Òwe – Dublin Fringe Festival – Review
Òwe – Mufutau Yusuf
Performance: 24 September – 18:15, €18/€16
Venue: Project Arts Centre
Duration: 60mins
Mufutau Yusuf lived in Lagos, Nigeria until he was nine years old. That is a city of approximately fifteen million people. He then moved with his family to County Meath in Ireland in the vicinity of Trim. The physical landscape was different, the language spoken was different, the skin colour of his new neighbours was different and the climate was different. He rightly describes it in his interview with No More Workhorse as jarring.

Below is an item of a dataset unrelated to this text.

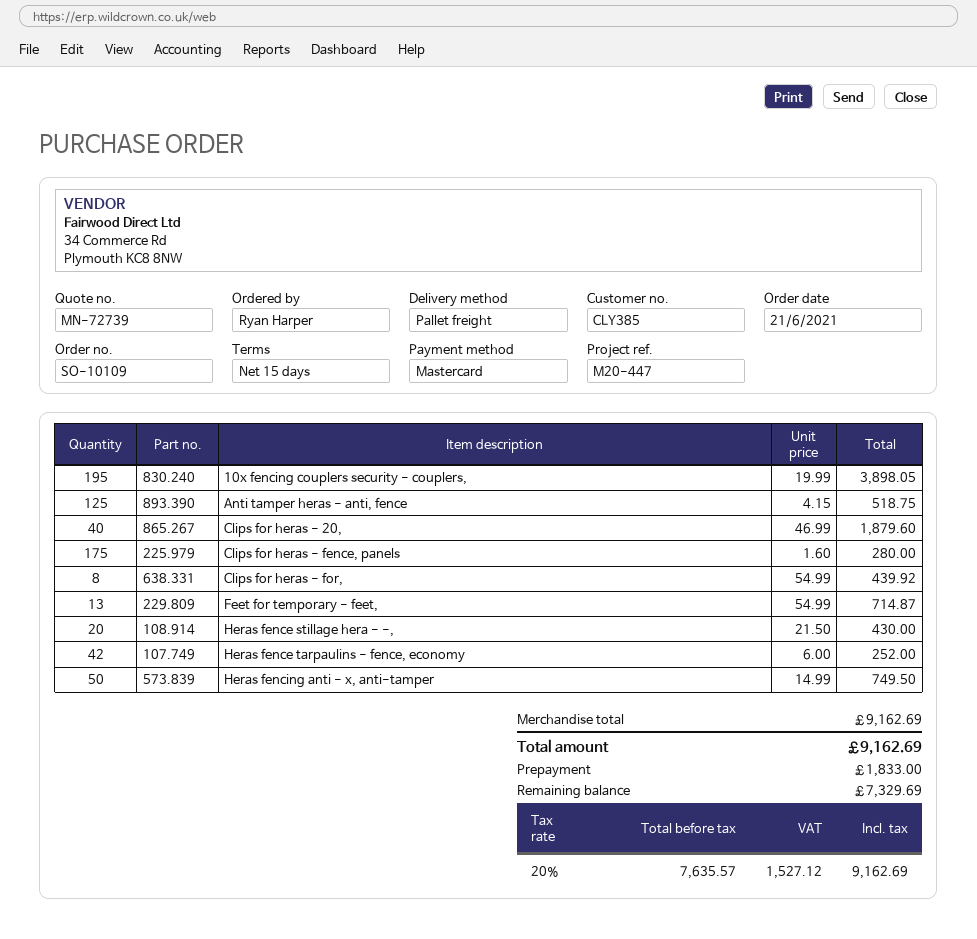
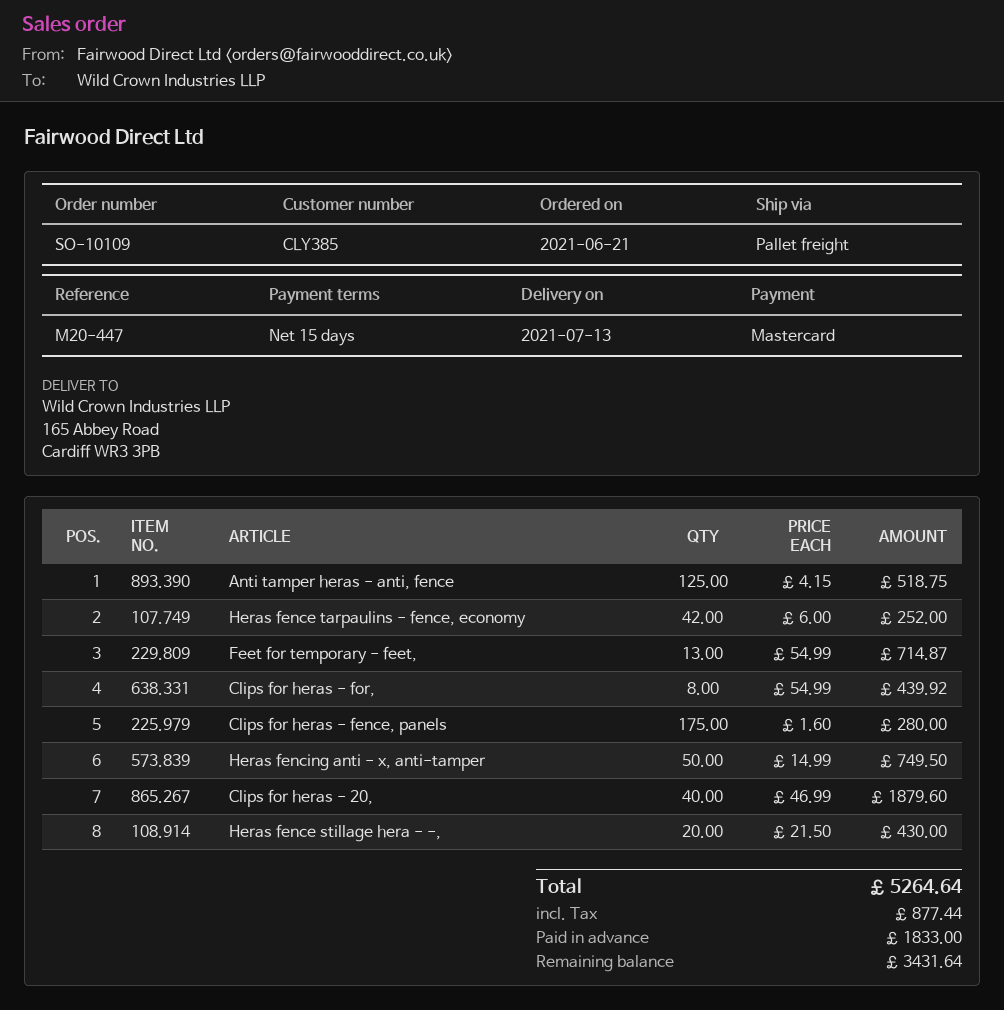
10x fencing couplers security - couplers,: 195 x 19.99 = 3898.05 -> none
tax: 1527.12 -> 877.44
total: 9162.69 -> 5264.64
balance: 7329.69 -> 3431.64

Ówe means proverb in Yoruba. Forty-five million people speak Yoruba in Nigeria. That figure is several multiples larger than the entire population of Ireland. Mufutau has sought through dance to express his own cultural heritage. He discovered dance as a hobby initially in a dance school in Trim with Pauline Dwyer which led to working with John Scott in Irish Modern Dance Theatre and then four years in SEAD, a dance school in Salzburg. For a young man, he has experienced a multitude.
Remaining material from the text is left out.